Conversations among KM Practitioners

The soon to be renamed Knowledge Management Association - DC Chapter held its monthly face-to-face meeting yesterday.  John Hovell facilitated a knowledge cafe starting us of with a short informal presentation on what he sees as a a set of trends leading to convergence of Knowledge Management, Organization Development, Diversity and Inclusion, and Systems Thinking (not sure I'm remembering this last one correctly but Systems Thinking was discussed in the mix).

In my mind, it's not so much that any convergence is really happening across disciplines, it's just that Knowledge Management has always been interdisciplinary and therefore crosses many other disciplines. Someone interested in Artificial Intelligence is probably observing a convergence between KM and AI.  We all approach KM from our personal framework, disciplinary background and professional experience. 

At the center of this convergence framework, John put the concept of conversational leadership.

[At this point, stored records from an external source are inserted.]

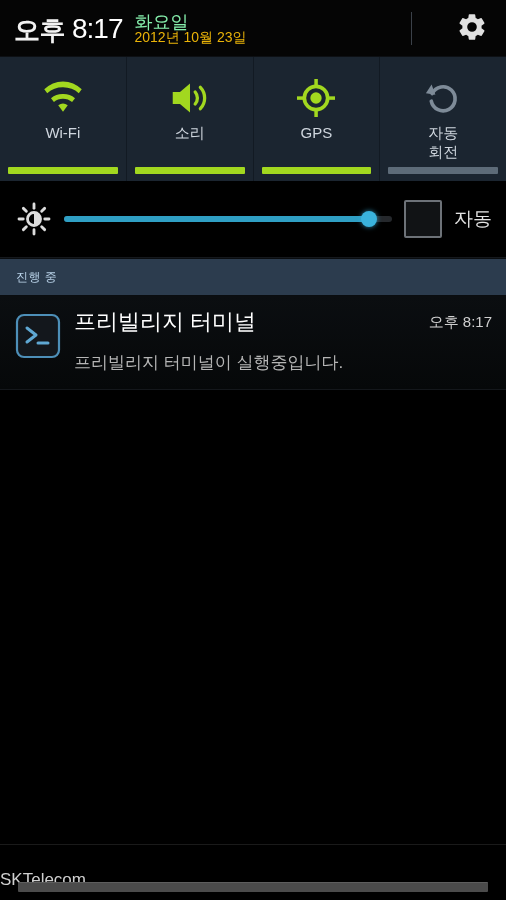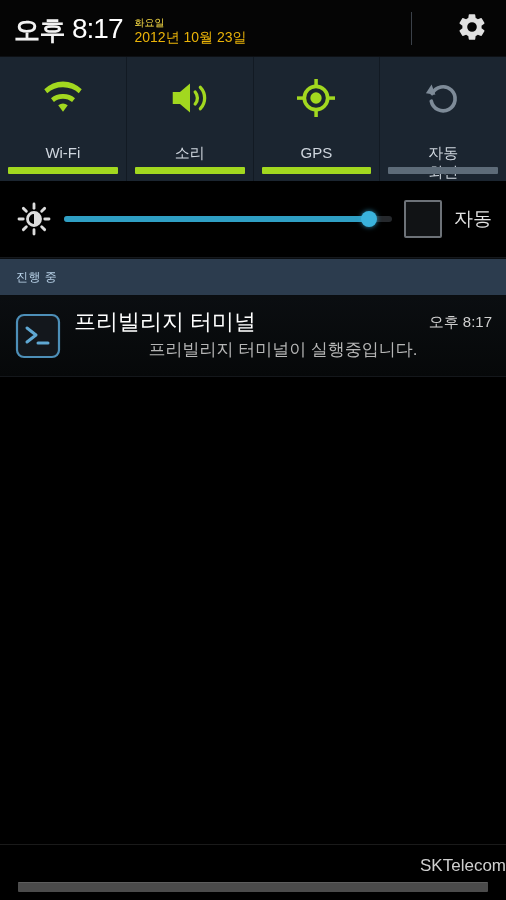"화요일" .dateday { color: #fde047 -> #86efac; font-size: 10px -> 18px }
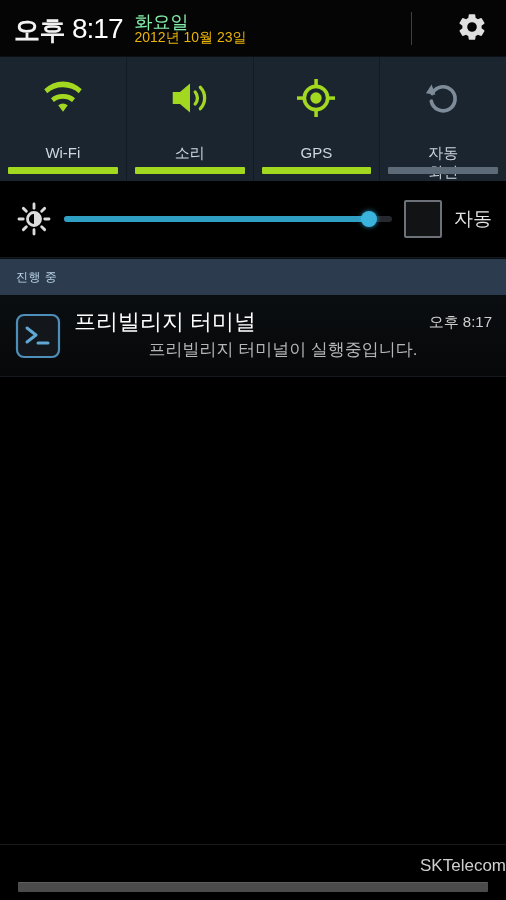"Wi-Fi" .toggle { gap: 20px -> none }
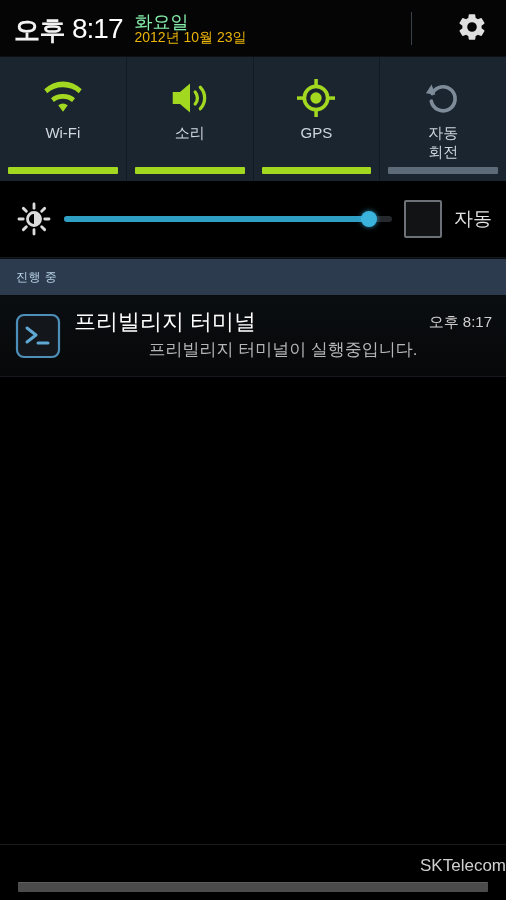"프리빌리지 터미널이 실행중입니다." .notif-text { margin-top: 2px -> 15px; text-align: center -> none }
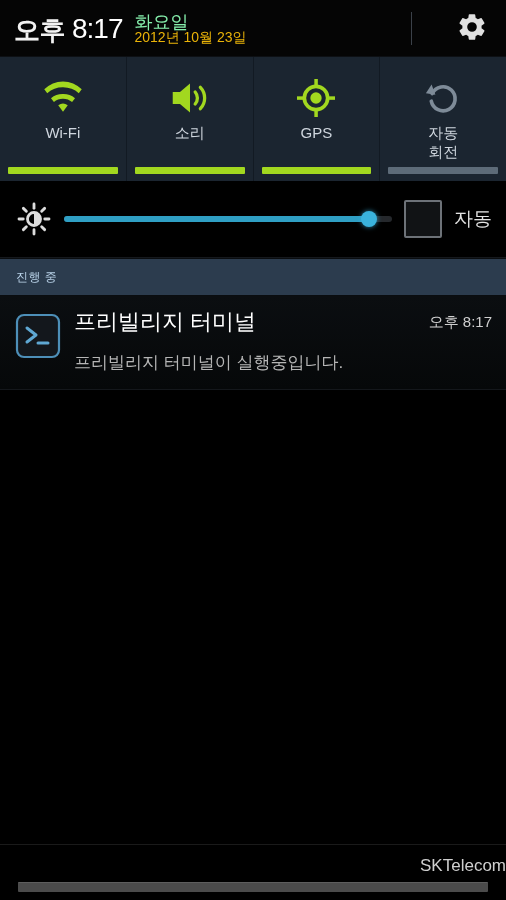"SKTelecom" .carrier { text-align: right -> left; top: 11px -> 25px }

As a tangent, I was also scanning through Kimiz Dalkir's Knowledge Management in Theory and Practice (3rd Edition) and I was struck by the number of KM models and frameworks presented. Clearly, there is no consensus on how to look at KM simply because it is so interdisciplinary. I also like the way Chun Wei Choo looks at it in  The Knowing Organization: How Organizations Use Information to Construct Meaning, Create Knowledge and Make Decisions. Choo approaches KM from an information science perspective without making it about IT.

I hope we can continue the conversation within the Knowledge Management Community and I would recommend that we focus on the concept of conversational leadership to explore it further. It's not new. It deserves re-visiting.

Conversations don't solve everything but they embody both the simplicity and complexity of human interactions. What is it about conversations that is so powerful? From a practical standpoint, how can we, as KM professionals, introduce "effective" conversations in the workplace? When we say "effective conversation" what does that mean? How do conversations relate to another KM tool, storytelling? Is that part of a bigger theme of narratives? I could keep going with questions and how things relate to each other.


How do conversations facilitate the transformation of individual knowledge into team and organizational knowledge? How can I integrate conversational leadership skills as a learning objective in classes I teach (both face-to-face and online)? If your job focuses on employee engagement then you'd be asking how do conversations support employee engagement.